午後6時から始まった本会議。午後8時10分から行われた辞職のスピーチは、3分にも満たなかった。簡潔に述べられた辞職の動機は、これまで辞職を拒んできた舛添氏の言動と整合性がとれないものだ。

その日の早朝に官邸関係者と極秘に接触したという話も出ている。都議会のゴタゴタが参院選に影響すること、解散に伴い都議選を行うことによる出費増を恐れた官邸(自民党)が、自ら乗り出したということになる。

そこで出された“条件”を舛添氏が受け入れ、急きょ辞職が決まったという。官邸との取引、最低でも接触があった証拠といえるのが、情報の流れ。実は、最初に舛添氏が辞意を固めたとの一報が出たのは官邸筋だ。

官邸の焦り

実際のところ、参院選での自民党の戦いは楽ではない。とりわけ東京都選挙区は、2007年には当選確実と思われたベテランの保坂三蔵氏が惜敗し、2010年には“第2の候補”である東海由紀子氏が落選。2013年は丸川珠代氏と武見敬三氏が当選したものの、浮動票の大量獲得を命じられた丸川氏の票が伸びず、武見氏の組織票を浸食したため、武見氏は最後の1議席を民主党(当時)の鈴木寛氏と争うことになった。

7月に行われる次期参院選では、自民党は東京都選挙区の“第2の候補”として元ビーチバレー五輪代表の朝日健太郎氏を擁立したが、知名度はさほど高くない。
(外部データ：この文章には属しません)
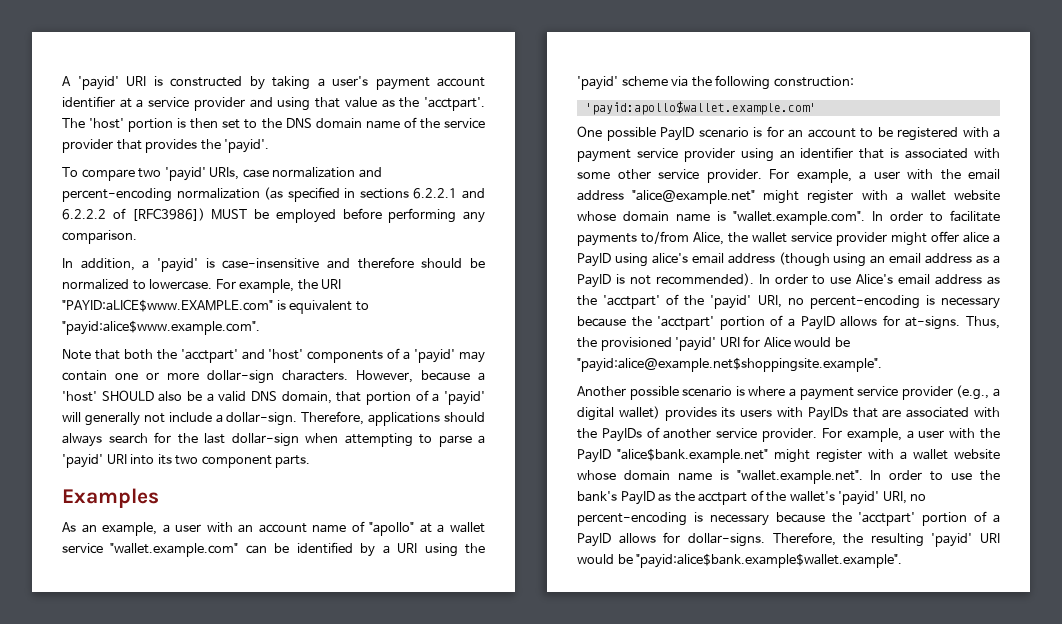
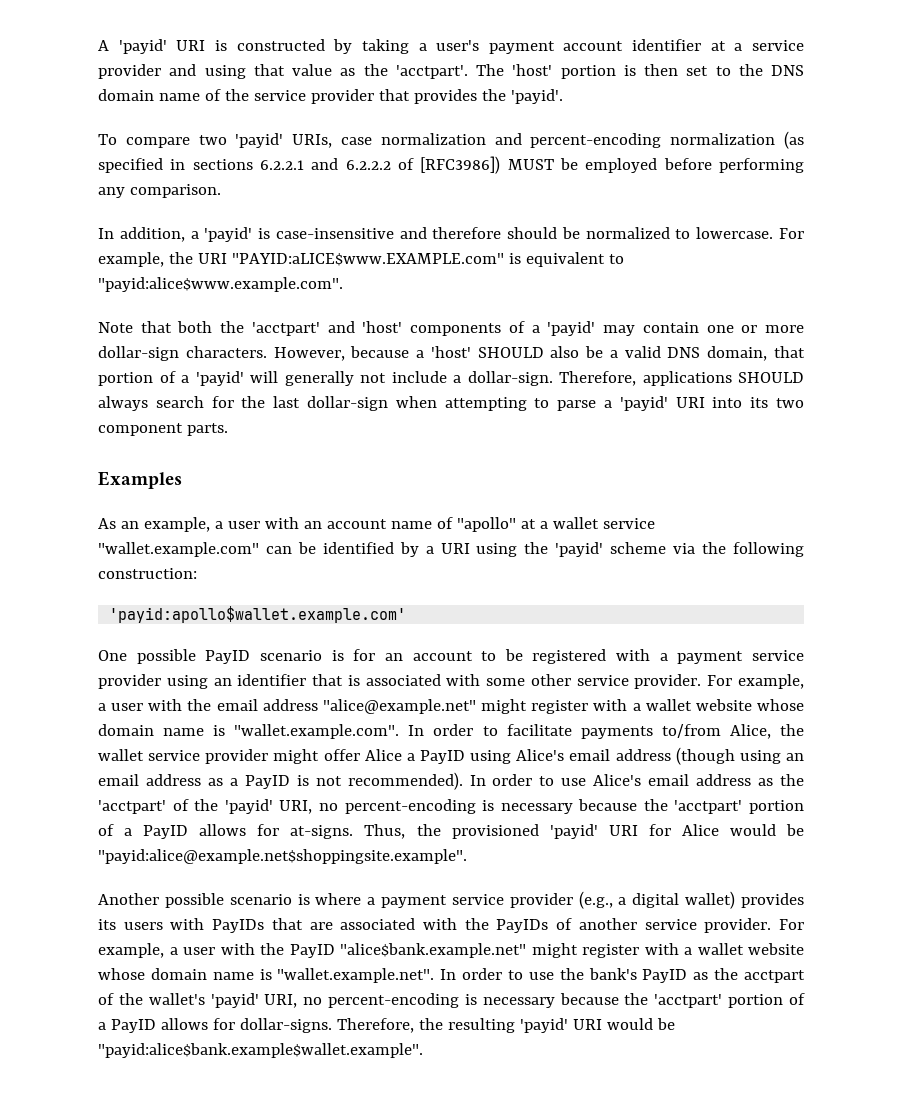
- Therefore, applications should always search for the last dollar-sign when attempting to parse a 'payid' URI into its two component parts.
+ Therefore, applications SHOULD always search for the last dollar-sign when attempting to parse a 'payid' URI into its two component parts.
- For example, a user with the email address "alice@example.net" might register with a wallet website whose domain name is "wallet.example.com". In order to facilitate payments to/from Alice, the wallet service provider might offer alice a PayID using alice's email address (though using an email address as a PayID is not recommended).
+ For example, a user with the email address "alice@example.net" might register with a wallet website whose domain name is "wallet.example.com". In order to facilitate payments to/from Alice, the wallet service provider might offer Alice a PayID using Alice's email address (though using an email address as a PayID is not recommended).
さらにこの度の騒動の“後遺症”も残っている。これ以上、舛添氏を居座らせれば、舛添氏を擁立し支援した自民党執行部の製造物責任が問われかねず、首都惨敗という悲劇が起こるかもしれない。官邸はそれを避けたかったのである。

「舛添氏が知事を辞職しても、百条委員会を開いて真相を明らかにすべきだったが、設置案が否決されてしまった」

いち早く知事室に辞職勧告を届けた東京維新の会の柳ヶ瀬裕文都議はこう述べて悔しがる。舛添氏の前任者の猪瀬直樹氏は、百条委員会設置が決定された翌日に知事を辞任したため、そのまま同委員会は開かれることはなかった。

政治の流れは速い。すでに話題は次の段階へと進んでいる。誰が次の知事になるのか、だ。